| What to produce |
Repeat the lines below exactly as written, please, from the line with "(152, 254) none -> [162,166,174,184] $" to the line with "[827,410,958,425] demostration: ->", both lines included, and no others.

| Records shown |
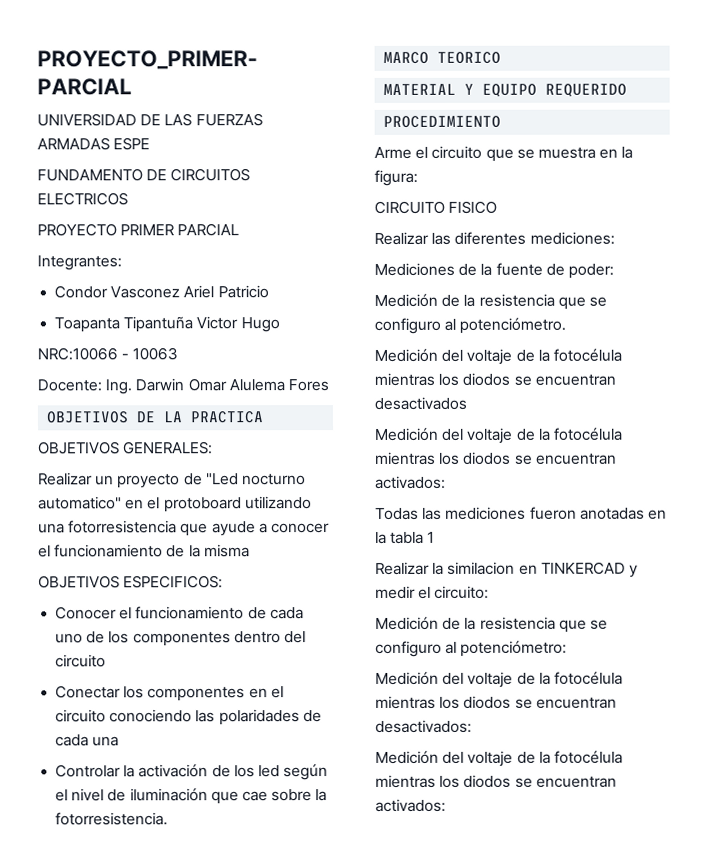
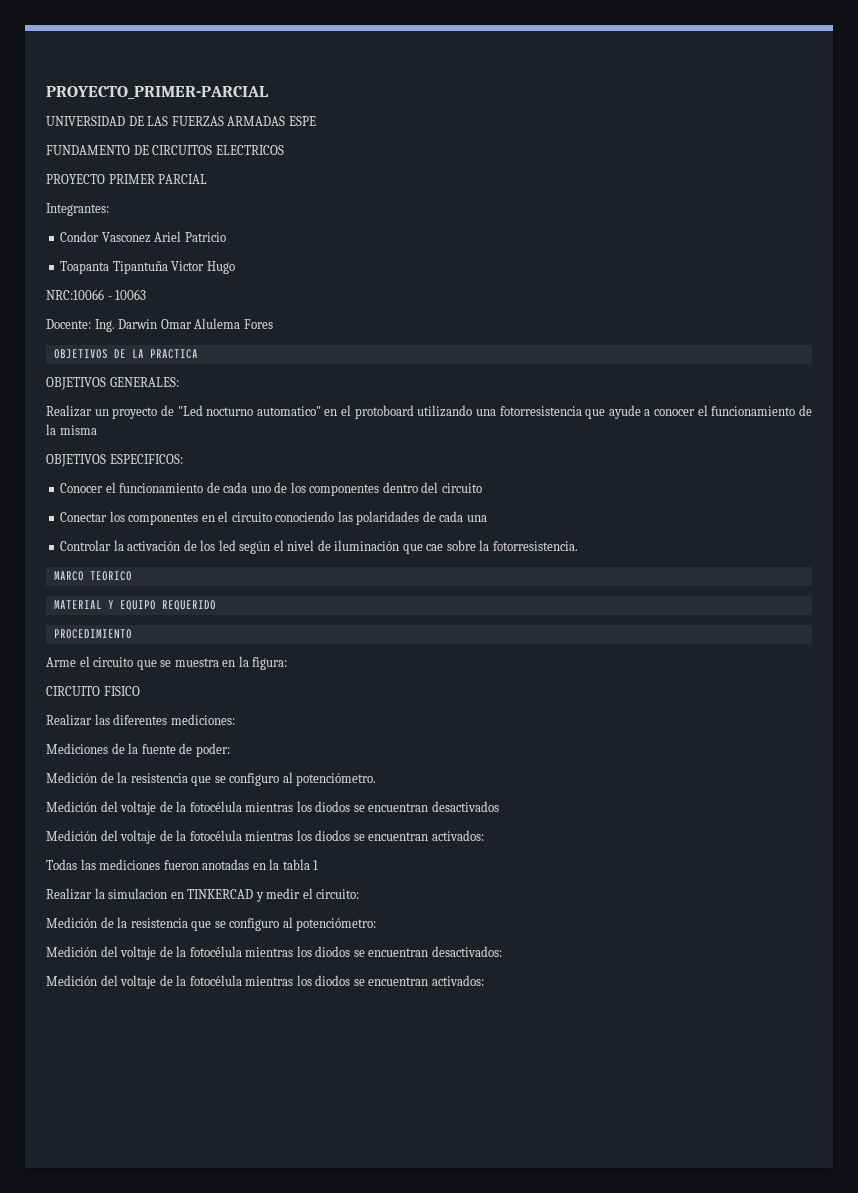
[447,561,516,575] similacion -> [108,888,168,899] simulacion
---
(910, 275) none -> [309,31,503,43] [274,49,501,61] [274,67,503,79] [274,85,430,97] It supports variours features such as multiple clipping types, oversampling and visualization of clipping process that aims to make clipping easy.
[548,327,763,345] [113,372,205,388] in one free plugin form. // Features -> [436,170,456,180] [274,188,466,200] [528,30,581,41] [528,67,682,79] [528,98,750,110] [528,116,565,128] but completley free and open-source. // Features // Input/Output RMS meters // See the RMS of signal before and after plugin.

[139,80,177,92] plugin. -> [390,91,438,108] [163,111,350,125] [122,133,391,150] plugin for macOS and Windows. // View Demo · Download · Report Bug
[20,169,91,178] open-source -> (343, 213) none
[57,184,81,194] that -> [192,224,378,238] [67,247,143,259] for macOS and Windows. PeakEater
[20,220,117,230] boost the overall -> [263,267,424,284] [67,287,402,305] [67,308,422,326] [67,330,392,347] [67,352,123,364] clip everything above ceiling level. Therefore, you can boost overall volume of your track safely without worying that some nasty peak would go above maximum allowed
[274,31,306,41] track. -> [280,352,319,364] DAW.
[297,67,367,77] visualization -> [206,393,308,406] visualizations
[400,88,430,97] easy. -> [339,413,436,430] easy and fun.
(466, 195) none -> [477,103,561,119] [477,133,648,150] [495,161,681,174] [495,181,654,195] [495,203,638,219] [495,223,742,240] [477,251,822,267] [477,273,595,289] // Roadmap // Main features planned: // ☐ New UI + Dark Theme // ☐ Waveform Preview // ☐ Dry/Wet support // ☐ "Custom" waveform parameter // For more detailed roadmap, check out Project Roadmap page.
--
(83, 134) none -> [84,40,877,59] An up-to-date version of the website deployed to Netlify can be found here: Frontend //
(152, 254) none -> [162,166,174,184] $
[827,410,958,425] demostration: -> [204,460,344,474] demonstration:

| Answer section |
(152, 254) none -> [162,166,174,184] $
[827,410,958,425] demostration: -> [204,460,344,474] demonstration:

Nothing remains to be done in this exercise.